Assim, tendo presentes as respostas dadas às duas questões de facto anteriores e o decorrente do art. 224º, 1 do CC quanto a uma matéria (os dias e horas concretos da prestação de serviço) proposta pela pessoa aderente ao contrato (e não matéria proposta pela ADSE à pessoa aderente), temos “apenas” que: 1º - A ADSE suspendeu até ao presente o pagamento das facturas referidas nos Factos i) a x), já vencidas; entrou em mora, portanto (cf. Art. 804º do C. Civil); 2º – há assim ilicitude objectiva consistente no não pagamento das facturas pela ADSE no prazo acordado entre as partes (art. 798º do C. Civil) o que representa um dano para a autora; tratam-se de pressupostos da obrigação de indemnizar (nascida da mora) provados pela credora aqui autora; a autora provou, pois o facto ilícito (a mora) da autoria da ADSE, o dano por si sofrido até ao presente (cf. Art. 806º/1 do CC) e o nexo causal respectivo; 3º - não existe nos factos provados matéria referente a excepção de não cumprimento do contrato (cf. Artigo 428º do Código Civil), pelo que não se demonstrou a ilicitude nesta mora da ADSE; 4º -nestes termos presume-se a culpa da ADSE (cf. artigos 798º e 799º/1 do Código Civil – cfr. Antunes Varela, Das Obrigações … II, 5ª Ed. N.º 296 a 299; Galvão Telles, D. das Obrigações, 6ª Ed. N.º 119.

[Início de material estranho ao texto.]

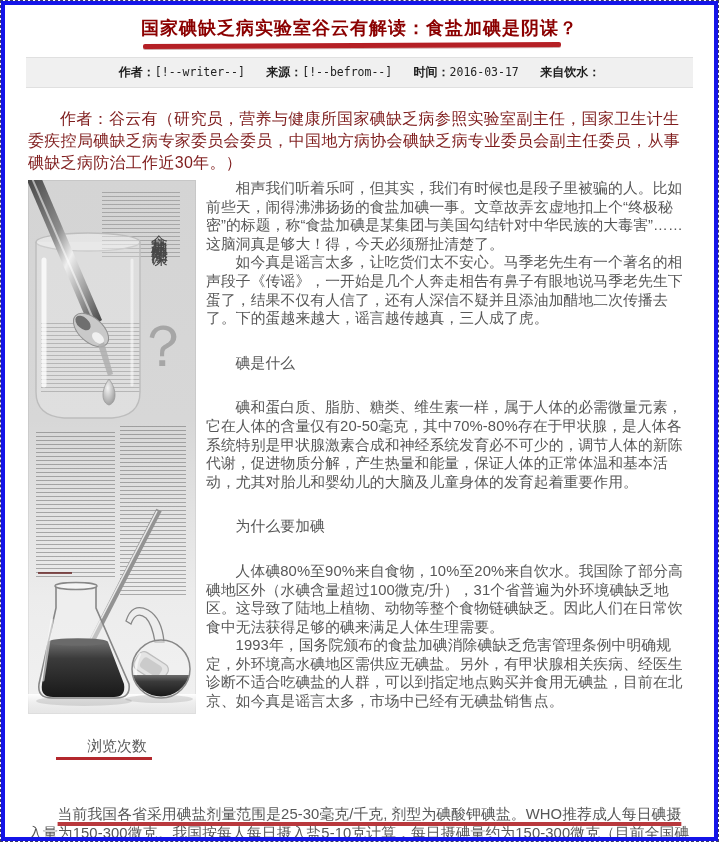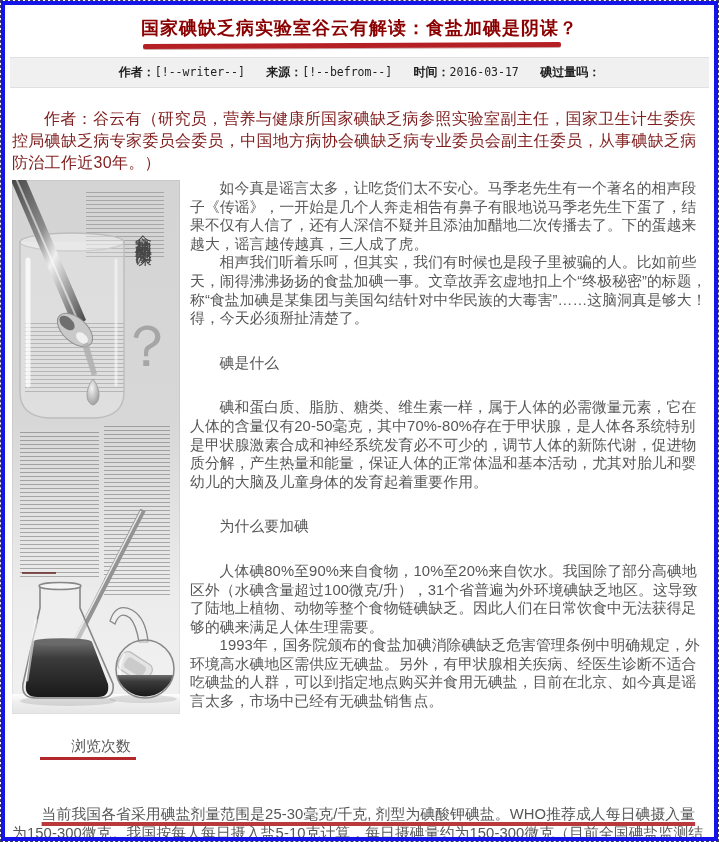"国家碘缺乏病实验室谷云有解读：食盐加碘是阴谋？" .page-frame { padding: 0 5px -> 0 21px }
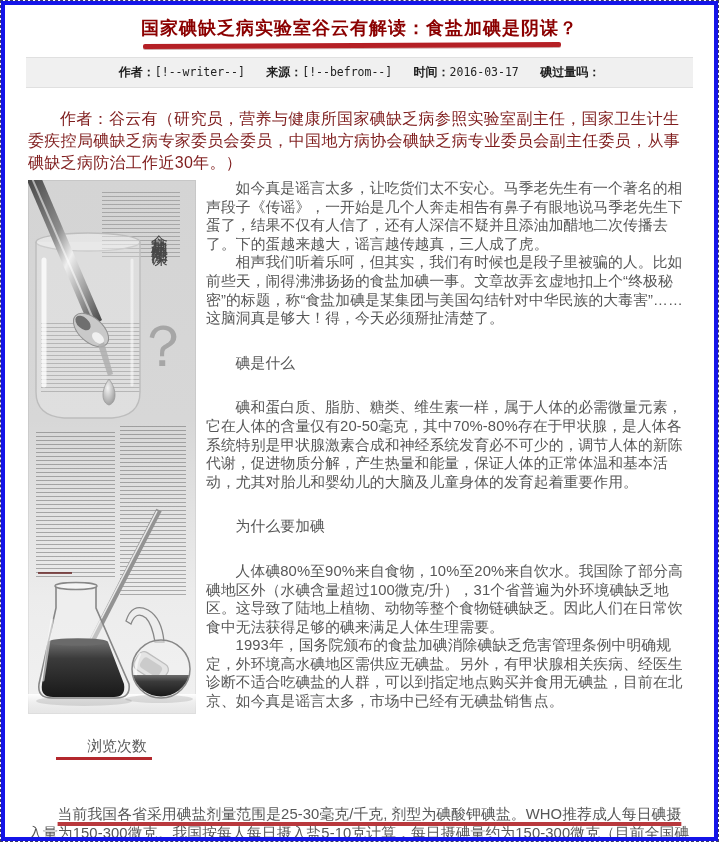"碘过量吗：" span.meta-label { text: 碘过量吗 -> 来自饮水 }
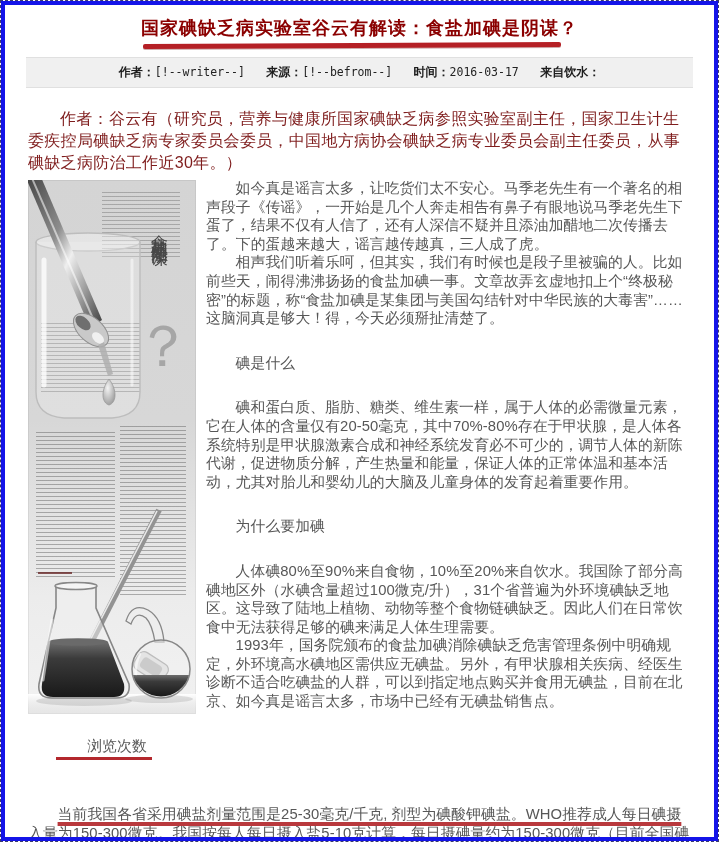"如今真是谣言太多，让吃货们太不安心。马季老先生有一个著名的相声段子《传谣》，一开" p { order: before "相声我们听着乐呵，但其实，我们有时候也是段子里被骗的人。比如前些天，闹得沸沸扬扬" -> after "相声我们听着乐呵，但其实，我们有时候也是段子里被骗的人。比如前些天，闹得沸沸扬扬" }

Foi o que, de outro modo, se concluiu na 1ª instância.

Finalmente, cabe lembrar a inutilidade dos factos constantes das al. z), aa), cc) dd), ee) e ff).

III. Decisão

Por tudo quanto vem de ser exposto e de harmonia com os poderes conferidos no art. 202º da Constituição, acordam os Juízes deste Tribunal Central Administrativo Sul em negar provimento ao recurso, julgando-o improcedente.

(…)”.

Perante o novo acórdão o MP apresentou alegações complementares, onde arguiu novas nulidades.

Veio a ser proferido novo acórdão pelo TCA Sul, em 21-9-2017, considerando que se não verificavam tais nulidades.

Como decorre do exposto o TCA Sul entendeu que a mora configura – só por si – a ilicitude e, como estava perante a responsabilidade contratual onde se presume a culpa, entendeu verificados os pressupostos da obrigação de indemnizar.

A nosso ver justifica-se a admissão da revista com vista a uma melhor interpretação e aplicação do direito.

Com efeito, o entendimento de que basta a mora do devedor para se dar por assente o incumprimento da prestação não está suficientemente fundamentado no acórdão recorrido.

No presente caso o Estado entende que as quantias pretendidas pela autora não eram devidas, por não ter havido cumprimento do acordo com a ADSE. Sustenta o Estado que foi a autora quem não cumpriu o acordo.

Ora, sem essa questão ser apreciada, é muito discutível considerar verificados todos os pressupostos da responsabilidade civil (contratual).

Desde logo, porque a presunção de culpa a que alude o art. 799º, 1, do CC pressupõe, como decorre do texto legal que “tenha havido incumprimento ou cumprimento defeituoso”. Como só existe incumprimento de uma prestação se a mesma for devida, a alegação do Estado de que não tinha o dever de prestar (por entender que a autora não cumpriu o acordado com a ADSE) não pode ser afastada com a mera constatação da mora. Aliás não é sequer lógico dar como assente a mora, sem antes dar como assente a existência e exigibilidade da prestação…

4. Decisão

Face ao exposto admite-se a revista.

Lisboa, 30 de Novembro de 2017. – São Pedro (relator) – Costa Reis – Madeira dos Santos.